Code change snippets:
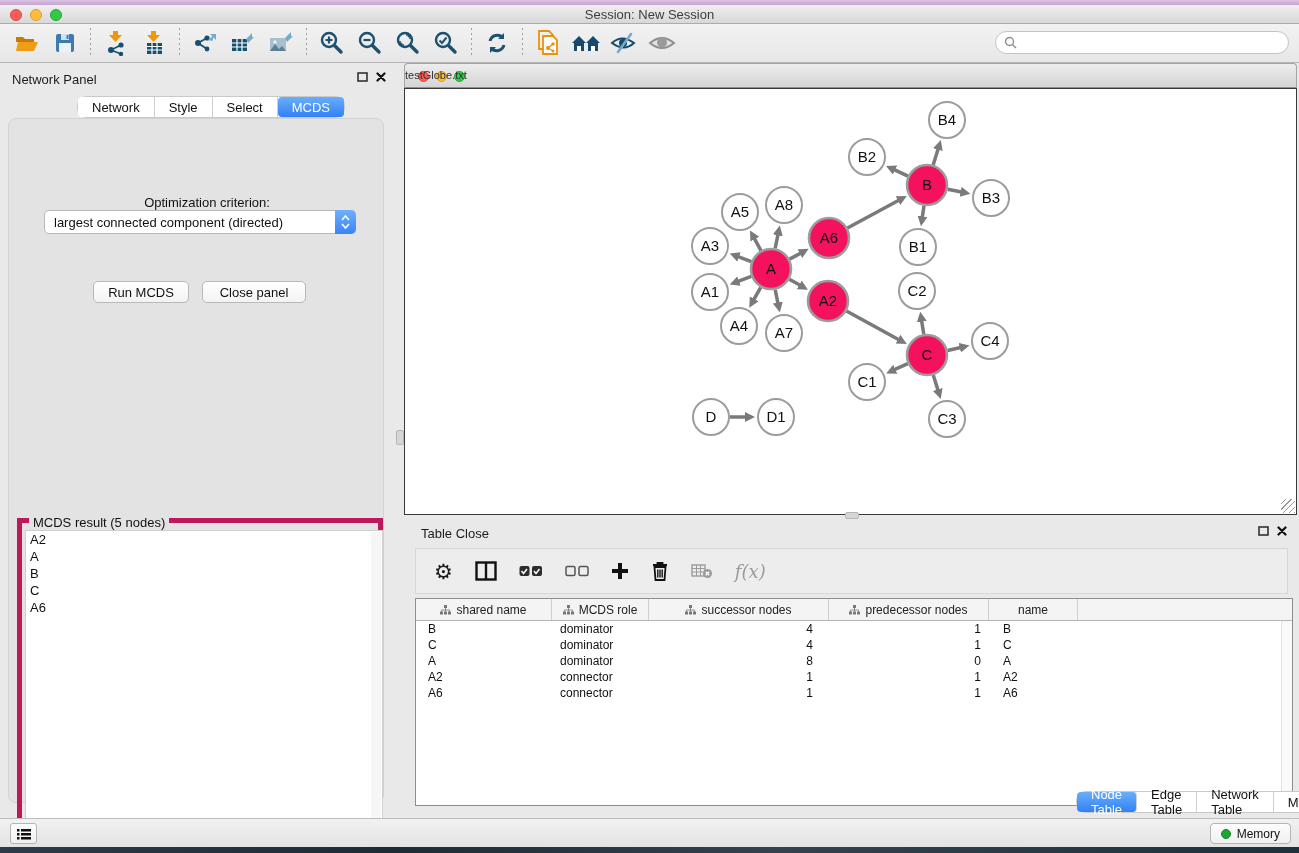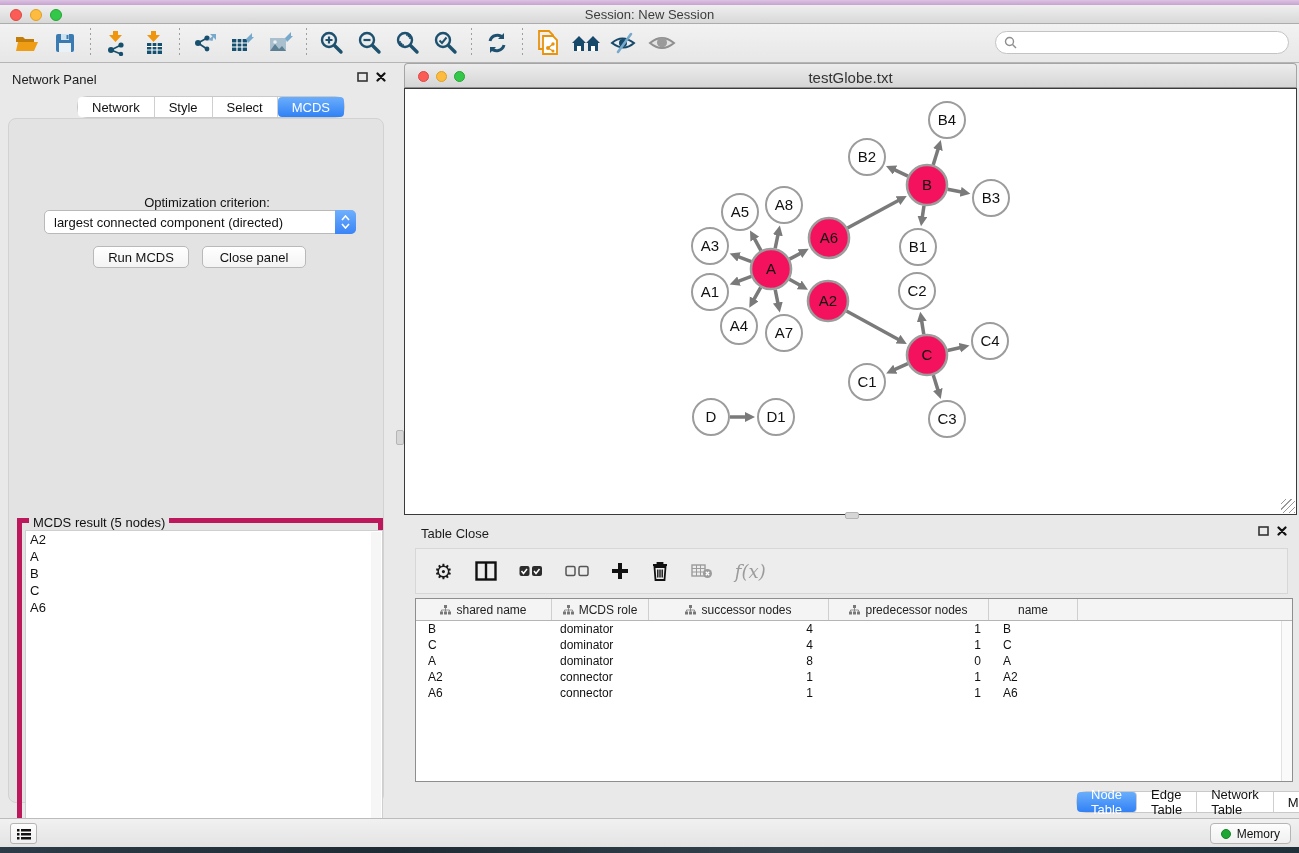--- a/index.html
+++ b/index.html
@@ -43,54 +43,54 @@
   .seg.active { background:linear-gradient(#6aaefb,#3181f6); color:#fff; border-radius:4px; }
   .cp-tabs { left:77px; top:33px; height:22px; }
   .opt-label { position:absolute; left:0; width:396px; top:131px; text-align:center; font-size:13px; color:#111; }
   .dropdown { position:absolute; left:43px; top:154px; width:312px; height:24px; background:#fff;
     border:1px solid #b9b9b9; border-radius:5px; display:flex; align-items:center; }
   .dropdown .dd-text { flex:1; font-size:13px; color:#111; padding-left:9px; white-space:nowrap; overflow:hidden; }
   .dd-stepper { width:21px; height:24px; margin:-1px -1px 0 0; border-radius:0 5px 5px 0;
     background:linear-gradient(#6fb0fc,#3a84f7); display:flex; flex-direction:column; align-items:center; justify-content:center; gap:2px; }
   .push-btn { position:absolute; height:22px; background:linear-gradient(#ffffff,#f3f3f3);
     border:1px solid #b9b9b9; border-radius:5px; font-size:13px; color:#111;
-    display:flex; align-items:center; justify-content:center; }
+    display:flex; align-items:center; justify-content:center;margin-top:35px; }
   .result-group { position:absolute; left:16px; top:462px; width:366px; height:333px; border:5px solid #be185d; }
   .result-title { position:absolute; left:7px; top:-8px; background:#e3e3e3; padding:0 4px; font-size:13px; color:#111; }
   .result-list { position:absolute; left:3px; top:7px; width:358px; height:322px; background:#fff;
     border:1px solid #cfcfcf; overflow:hidden; }
   .result-scroll { position:absolute; right:1px; top:1px; width:10px; height:320px; background:#f6f6f6; }
   .result-item { font-size:13px; color:#111; padding:1px 0 1px 4px; line-height:15px; }
 
   .v-grip { position:absolute; left:396px; top:430px; width:8px; height:15px;
     background:#d6d6d6; border:1px solid #b5b5b5; border-radius:2px; }
   .h-grip { position:absolute; left:845px; top:512px; width:14px; height:7px;
     background:#d6d6d6; border:1px solid #b5b5b5; border-radius:2px; z-index:5; }
 
   
   .net-window { position:absolute; left:404px; top:63px; width:893px; height:452px; }
   .net-titlebar { position:absolute; left:0; top:0; width:893px; height:25px;
     background:linear-gradient(#ededed,#d5d5d5); border:1px solid #a5a5a5; border-bottom:1px solid #8f8f8f; border-radius:4px 4px 0 0; }
-  .net-titlebar .title { position:absolute; left:0; right:0; top:5px; text-align:center; font-size:15px; color:#333; }
+  .net-titlebar .title { position:absolute; left:0; right:0; top:5px; text-align:left; font-size:11px; color:#333; }
   .net-lights { position:absolute; left:13px; top:7px; display:flex; gap:7px; }
   .net-lights .light { width:11px; height:11px; }
   .net-canvas { position:absolute; left:0; top:25px; width:893px; height:427px; background:#fff; border:1px solid #3a3a3a; }
   .net-canvas svg { position:absolute; left:0; top:0; }
   .resize-grip { position:absolute; right:1px; bottom:1px; width:14px; height:14px;
     background:repeating-linear-gradient(135deg, transparent 0 3px, #9a9a9a 3px 4px); }
 
   
   .table-panel { position:absolute; left:404px; top:518px; width:895px; height:297px; background:#e9e9e9; }
   .tp-toolbar { position:absolute; left:11px; top:30px; width:873px; height:46px;
     background:#ededed; border:1px solid #d7d7d7; display:flex; align-items:center; gap:22px; padding-left:18px; }
   .tp-icon { display:flex; align-items:center; justify-content:center; }
   .fx-label { font-family:"DejaVu Serif", serif; font-style:italic; font-size:18px; color:#9b9b9b; }
   .gear-glyph { font-size:21px; color:#1a1a1a; line-height:1; }
 
-  .node-table { position:absolute; left:11px; top:80px; width:878px; height:184px; background:#fff; border:1px solid #8e8e8e; }
+  .node-table { position:absolute; left:11px; top:80px; width:878px; height:208px; background:#fff; border:1px solid #8e8e8e; }
   .thead { position:absolute; left:0; top:0; right:0; height:22px; background:#f4f4f4; border-bottom:1px solid #b5b5b5; display:flex; }
   .th { display:flex; align-items:center; justify-content:center; gap:5px; font-size:12px; color:#222;
     border-right:1px solid #cfcfcf; height:100%; }
   .tbody { position:absolute; left:0; top:22px; right:12px; bottom:0; }
   .trow { display:flex; height:16px; align-items:center; }
   .td { font-size:12px; color:#111; white-space:nowrap; overflow:hidden; }
   .tscroll { position:absolute; right:0; top:22px; width:11px; bottom:0; background:#fafafa; border-left:1px solid #e2e2e2; }
 
   .tp-tabs { left:672px; top:273px; height:22px; position:absolute; }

▸ **Task**:
In the entries, find the line containing "background:#ededed; border:1px solid" and output it and all remaining lines exactly.

▸ **Task result**:
     background:#ededed; border:1px solid #d7d7d7; display:flex; align-items:center; gap:22px; padding-left:18px; }
   .tp-icon { display:flex; align-items:center; justify-content:center; }
   .fx-label { font-family:"DejaVu Serif", serif; font-style:italic; font-size:18px; color:#9b9b9b; }
   .gear-glyph { font-size:21px; color:#1a1a1a; line-height:1; }
 
-  .node-table { position:absolute; left:11px; top:80px; width:878px; height:184px; background:#fff; border:1px solid #8e8e8e; }
+  .node-table { position:absolute; left:11px; top:80px; width:878px; height:208px; background:#fff; border:1px solid #8e8e8e; }
   .thead { position:absolute; left:0; top:0; right:0; height:22px; background:#f4f4f4; border-bottom:1px solid #b5b5b5; display:flex; }
   .th { display:flex; align-items:center; justify-content:center; gap:5px; font-size:12px; color:#222;
     border-right:1px solid #cfcfcf; height:100%; }
   .tbody { position:absolute; left:0; top:22px; right:12px; bottom:0; }
   .trow { display:flex; height:16px; align-items:center; }
   .td { font-size:12px; color:#111; white-space:nowrap; overflow:hidden; }
   .tscroll { position:absolute; right:0; top:22px; width:11px; bottom:0; background:#fafafa; border-left:1px solid #e2e2e2; }
 
   .tp-tabs { left:672px; top:273px; height:22px; position:absolute; }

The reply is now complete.